Get the details on how VMware's vCloud Hybrid Service - Disaster Recovery service works, including how it handles testing, failover, and failback.
VMware recently came out with a disaster recovery (DR) service called vCloud Hybrid Service - Disaster Recovery (vCHS - DR) that utilizes its vCloud Hybrid Service option and its on-premises solution vSphere. VMware is touting the service as a good DR solution for SMBs or for Tier 2 applications at larger enterprise companies.
How vCHS - DR works
vCHS - DR uses vSphere Replication to copy in-house virtual machines (VMs) to rented storage and compute in one of VMware's vCHS locations. In order to do this, you download the specific DR vSphere Replication virtual appliance and deploy it using your vSphere client. Then, by using the web UI for the vCHS part, you can get the connection information you need to configure the vSphere Replication appliance.
The appliance basically streams data to vCHS, meaning the appliance does not have to be extremely large to store the replicated data, so it's not taking up much space in your internal environment. The appliance can handle up to about 500 VMs, and if you need more than that, you only need to download another appliance. The VM protection (by which I mean the VMs that are replicated) are chosen on a per VM basis.
The lowest recovery point objective (RPO) you can get with vCHS - DR is 15 minutes, which should come as no surprise to anyone already using vSphere Replication in-house. If you're concerned about the time it takes to initially sync, VMware has thought of that already as well. It is possible to do a one-time seeding; this means VMware will send you some sort of Network Attached Storage (NAS) appliance in which you can copy your data. Then, you send the NAS appliance back to VMware to hook up on site in the vCHS location for faster replication. Once that data is synced, you can begin using the normal vSphere Replication.
Testing and failover
VMware offers two tests per year as part of the core-pricing package -- this allows you to file a ticket with the vCHS support team, and they will have people ready for planned testing. There is a test button that is somewhat similar to how Site Recovery Manager (SRM) works that offers you a sandbox network to test applications and OS. Though there are some similarities between SRM and vCHS - DR, they are not integrated at this time.
In the case of an actual failover scenario, there are two ways this can be handled: You can initiate a failover from the vSphere Web Client or from the vCHS - DR web UI. If this is not a planned failover, it might be assumed that your in-house VMs, including vCenter, won't be available -- hence, the ability to also do a failover from the vCHS - DR web UI. Once the failover is initiated, the VMs in vCHS will change from placeholders to actual VMs with proper networking to the outside. There's still cleanup to do, which entails changing IP addresses and DNS entries maybe internally and externally. This could be scripted to automate the procedure.
In the current version, failback is possible, but it's not necessarily easy. To failback, you need to download the vCloud Connector (free) appliance from VMware to your vSphere infrastructure. You will use this appliance to bring the VMs back from vCHS to your internal environment. One caveat is that vCloud Connector requires the VM to be turned off to make the copy, so downtime will depend on how large your VM is and how much network bandwidth you have. Again, you will need to change IPs and DNS entries back to what they were originally.

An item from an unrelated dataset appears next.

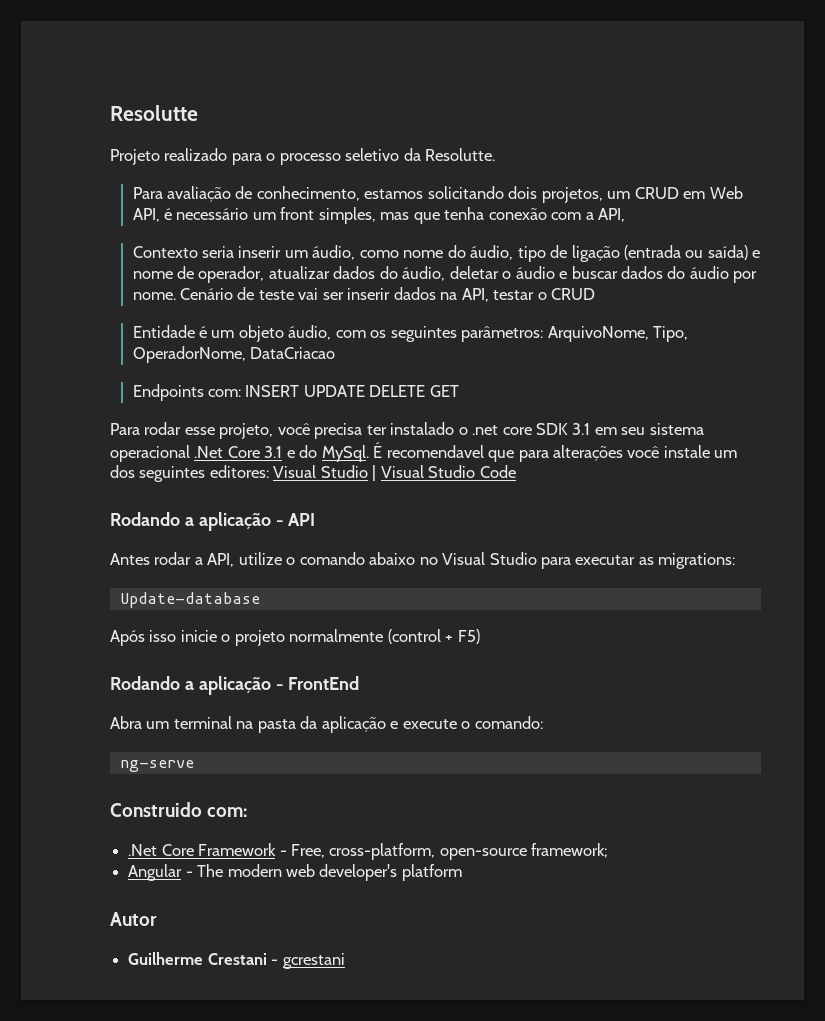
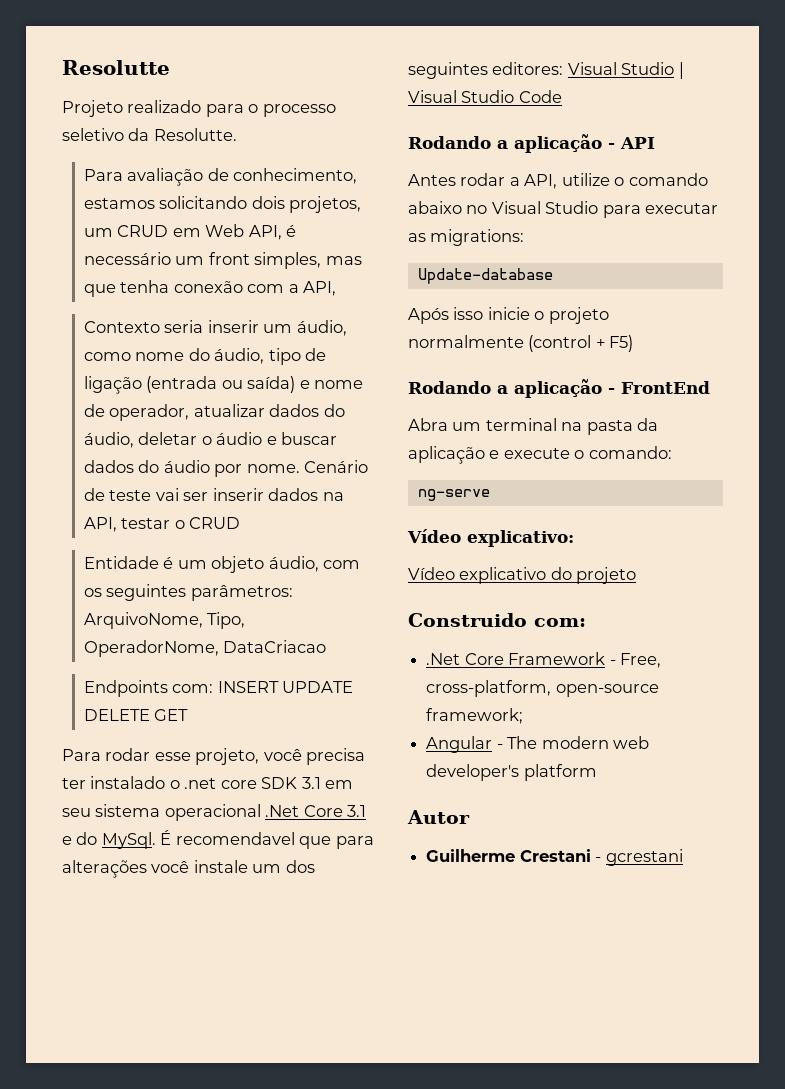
(194, 766) none -> [407,529,574,547] [408,567,637,584] // Vídeo explicativo: // Vídeo explicativo do projeto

vCHS - DR takes a lot of complications out of a typical DR run book, though the problem remains that there's still no easy way to work with domain controllers. If your VMs rely on Active Directory connectivity, this will need to be addressed.

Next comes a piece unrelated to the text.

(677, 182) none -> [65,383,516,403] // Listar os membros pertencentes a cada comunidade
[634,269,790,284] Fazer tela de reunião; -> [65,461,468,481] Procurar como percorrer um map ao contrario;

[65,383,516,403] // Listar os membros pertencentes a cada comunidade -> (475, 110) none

Since you cannot keep any live VMs in vCHS - DR unless there's a failover event, you may not have a domain controller (DC) at the ready. VMware offers two possible scenarios: You can rent cabinet space in the same physical location as your vCHS - DR and use a technology called Cross Connect to connect your DC (at the physical location) to your vCHS - DR instance; or, you can purchase one of VMware's other vCHS services (which allows you to keep live VMs running in the cloud), and then create a new DC VM to connect to in case of a failover event. In my opinion, neither of these options are stellar, so if you can avoid the DC situation, I would try to do that first. I imagine you could also replicate a DC VM from your in-house environment, but that would require changing IPs on the DC and perhaps other site and DNS information, which could prove to be more trouble than it's worth.
Check out the VMware site for pricing information.
I think vCHS - DR is a slick solution, though I've not had the opportunity to try it out yet. It minimizes cost by cutting out the need for expensive block storage replication (as long as you can accept the 15 minute RPO), and you don't need to be a storage or a DR expert to make it work. Of course, DR always requires planning and should be tested no matter which solution you use.